Metadata-Version: 1.1
Name: extremetext
Version: 0.8.3
Summary: A Python interface for extremeText library
Home-page: https://github.com/mwydmuch/extremeText
Author: Marek Wydmuch
Author-email: mwydmuch@cs.put.poznan.pl
License: BSD
Description: extremeText
        ===========
        
        `extremeText <https://github.com/mwydmuch/extremeText>`__ is an
        extension of `fastText <https://github.com/facebookresearch/fastText>`__
        library for multi-label classification including extreme cases with
        hundreds of thousands and millions of labels.
        
        `extremeText <https://github.com/mwydmuch/extremeText>`__ implements:
        
        -  Probabilistic Labels Tree (PLT) loss for extreme multi-Label
           classification with top-down hierarchical clustering (k-means) for
           tree building,
        -  sigmoid loss for multi-label classification,
        -  L2 regularization and FOBOS update for all losses,
        -  ensemble of loss layers with bagging,
        -  calculation of hidden (document) vector as a weighted average of the
           word vectors,
        -  calculation of TF-IDF weights for words.
        
        Requirements
        ------------
        
        `extremeText <https://github.com/mwydmuch/extremeText>`__ builds on
        modern Mac OS and Linux distributions.
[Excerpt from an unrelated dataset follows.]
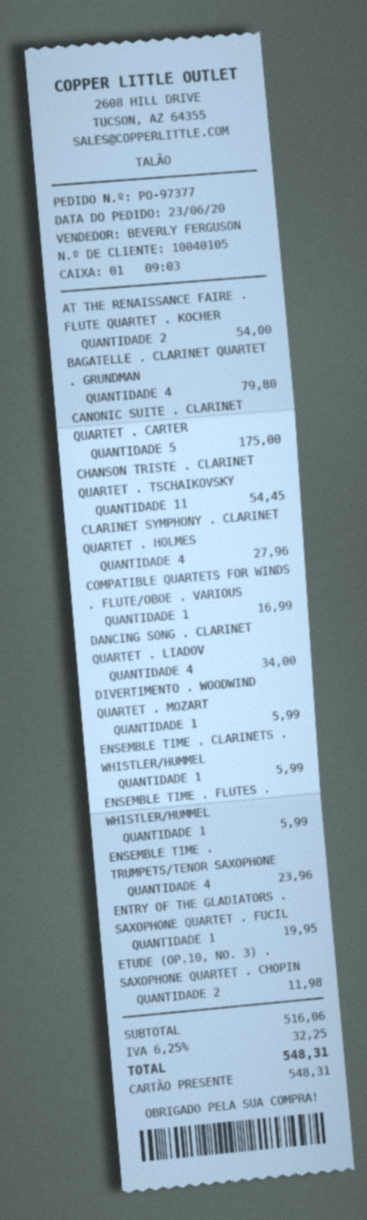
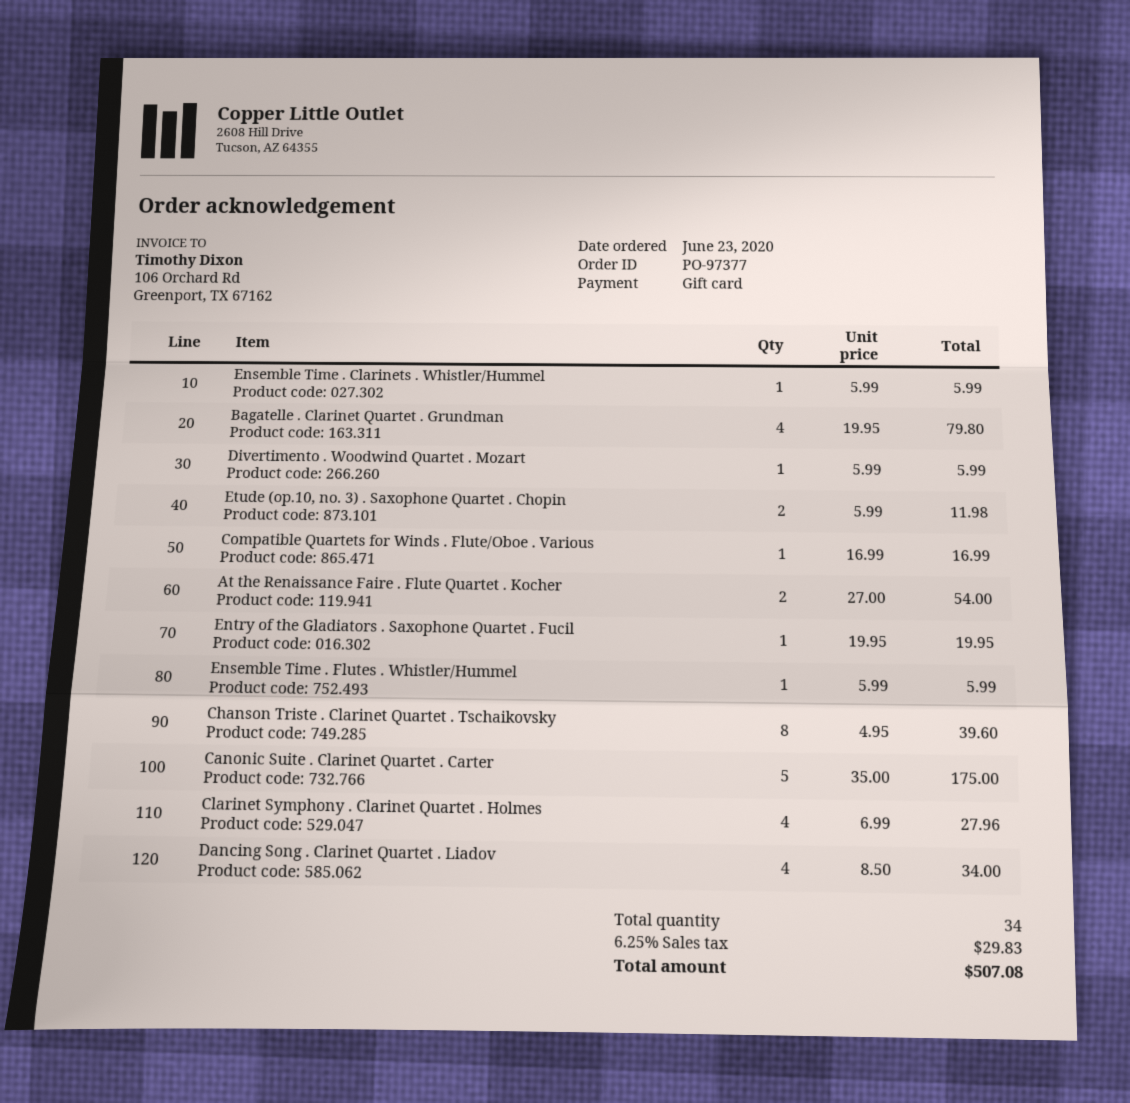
CHANSON TRISTE . CLARINET QUARTET . TSCHAIKOVSKY: 11 for 54.45 -> 8 for 39.60
ENSEMBLE TIME . TRUMPETS/TENOR SAXOPHONE: 4 for 23.96 -> none
tax: 6.25% = 32.25 -> 6.25% = 29.83
total: 548.31 -> 507.08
Since it uses C++11 features, it
        requires a compiler with good C++11 support. These include:
        
        -  (gcc-4.8 or newer) or (clang-3.3 or newer)
        
        You will need:
        
        -  `Python <https://www.python.org/>`__ version 2.7 or >=3.4
        -  `NumPy <http://www.numpy.org/>`__ &
           `SciPy <https://www.scipy.org/>`__
        -  `pybind11 <https://github.com/pybind/pybind11>`__
        
        Installing extremeText
        ----------------------
        
        The easiest way to get
        `extremeText <https://github.com/mwydmuch/extremeText>`__ is to use
        `pip <https://pip.pypa.io/en/stable/>`__.
        
        ::
        
            $ pip install extremetext
        
        Installing on MacOS may require setting
        ``MACOSX_DEPLOYMENT_TARGET=10.9`` first:
        
        ::
        
            $ export MACOSX_DEPLOYMENT_TARGET=10.9
            $ pip install extremetext
        
        The latest version of
        `extremeText <https://github.com/mwydmuch/extremeText>`__ can be build
        from sources using pip or alternatively setuptools.
        
        ::
        
            $ git clone https://github.com/mwydmuch/extremeText.git
            $ cd extremeText
            $ pip install .
            (or) $ python setup.py install
        
        Now you can import this library with:
        
        ::
        
            import extremeText
        
        Examples
        --------
        
        In general it is assumed that the reader already has good knowledge of
        fastText/extremeText. For this consider the main
        `README <https://github.com/mwydmuch/extremeText/blob/master/README.md>`__
        and `the tutorials on fastText
        website <https://fasttext.cc/docs/en/supervised-tutorial.html>`__.
        
        We recommend you look at the `examples within the doc
        folder <https://github.com/mwydmuch/extremeText/tree/master/python/doc/examples>`__.
        
        As with any package you can get help on any Python function using the
        help function.
        
        For example:
        
        ::
        
            +>>> import extremeText
            +>>> help(extremeText.ExtremeText)
        
            Help on module extremeText.ExtremeText in extremeText:
        
            NAME
                extremeText.ExtremeText
        
            DESCRIPTION
                # Copyright (c) 2017-present, Facebook, Inc.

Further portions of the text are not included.